A legislative committee that convenes every six years to examine the FOI act. They last met in 2003 and the amendments they made were largely focused on safeguarding citizens’ records from the U.S. Patriot Act, so government services could be handled by multinational firms.

The federal system is also under scrutiny, and NDP MP Pat Martin has spearheaded proposed reforms. His private member’s bill was headed before parliament before it dissolved last year. Reform has been proposed in part because only 46 out to 249 crown corporations are subject to freedom of information requests, Martin said.

Feds consider broad reform

Justice Irwin Cotler has promised to champion the reforms laid out in the bill, Martin said.

Under the reforms, the act would include all Crown Corporations, including the CBC and the Auditor General.
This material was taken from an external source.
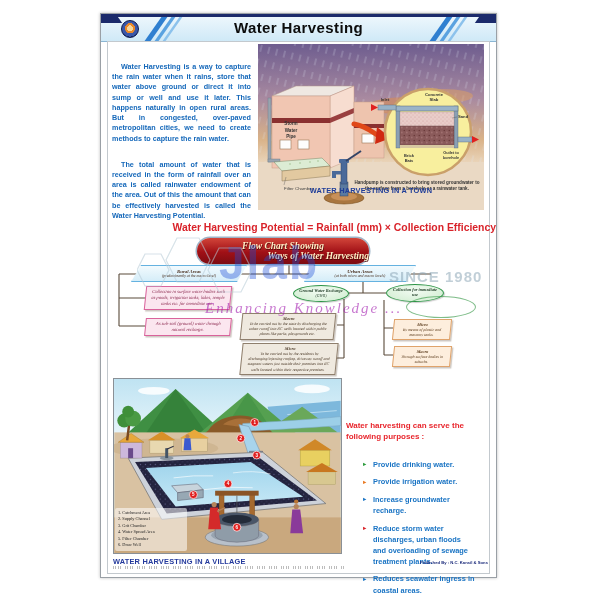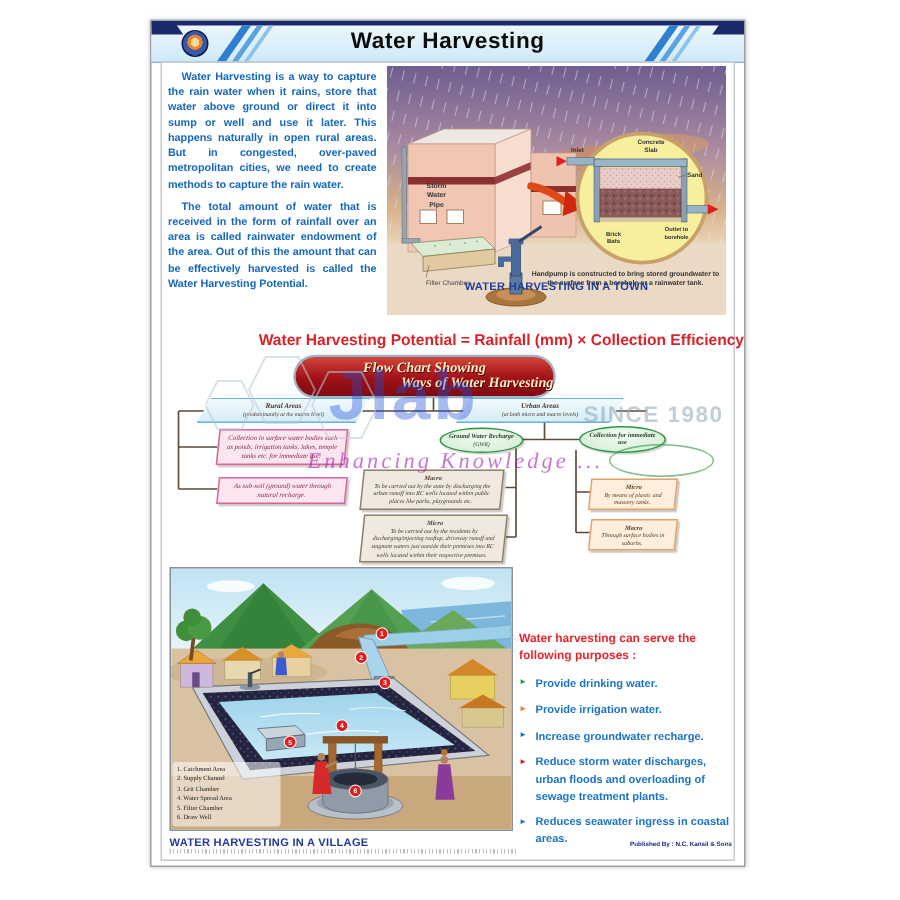"Water Harvesting is a way" .intro p { margin: 0 0 5px 0 -> 16px 0 5px 0 }
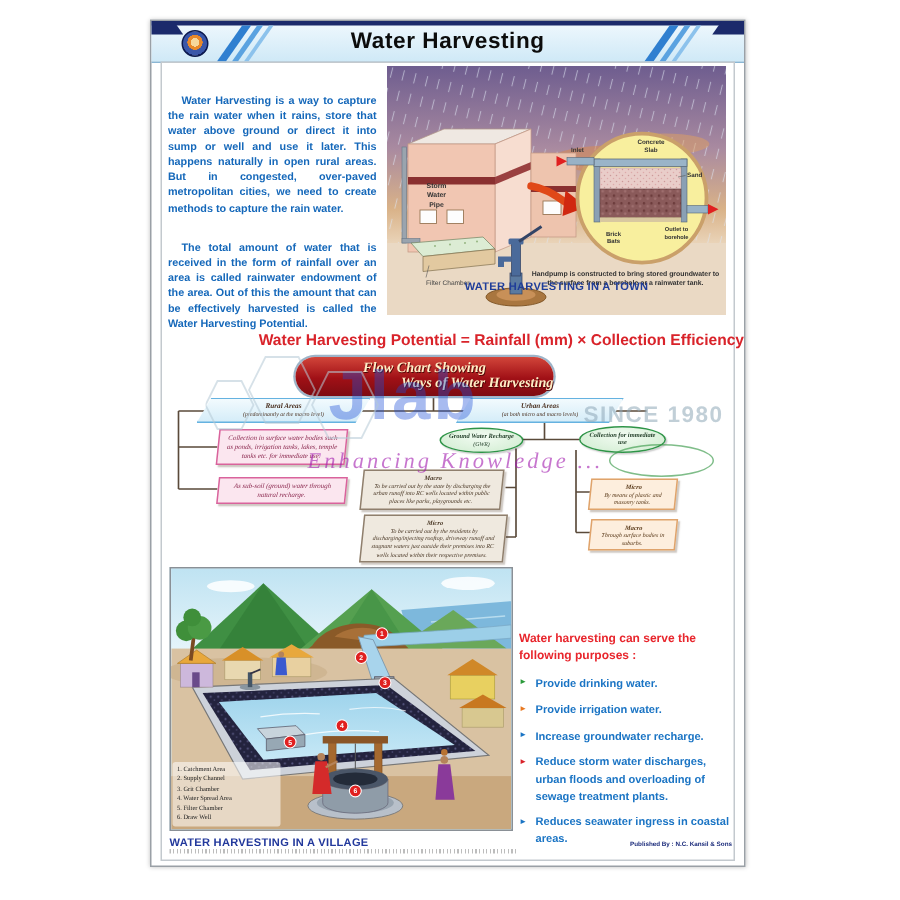"Provide drinking water." .purposes ul { margin: 0 -> 16px }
It would also include independent foundations, MPs, ministers and their staff, and any not-for-profit organizations that receive more than two-thirds of their funding from the feds, Martin said.

“I’m of the view we could have headed off a lot of the recent scandals, such as the sponsorship scandal, if the public had the right to know, if the opposition parties had access to, information they are currently barred from,” Martin said. 

One of the pieces of legislation brought in with the provincial Patriot Act reforms was a whistleblower amendment to protect anyone who goes to the privacy commissioner with information about abuse of the act or misuse of information by American contractors.

Darrell Evans, a reform advocate with the B.C. Freedom of Information and Privacy Association, believes the whistleblower legislation is a valuable reform. “Anybody who heard of information given or illegal practice, they can go to the privacy commissioner. No one has blown the whistle yet, but it’s bound to happen,” Evans said.

But this one reform doesn’t begin to address the problem created by the wide range of information put beyond public reach by the private contracts our provincial government increasingly employs.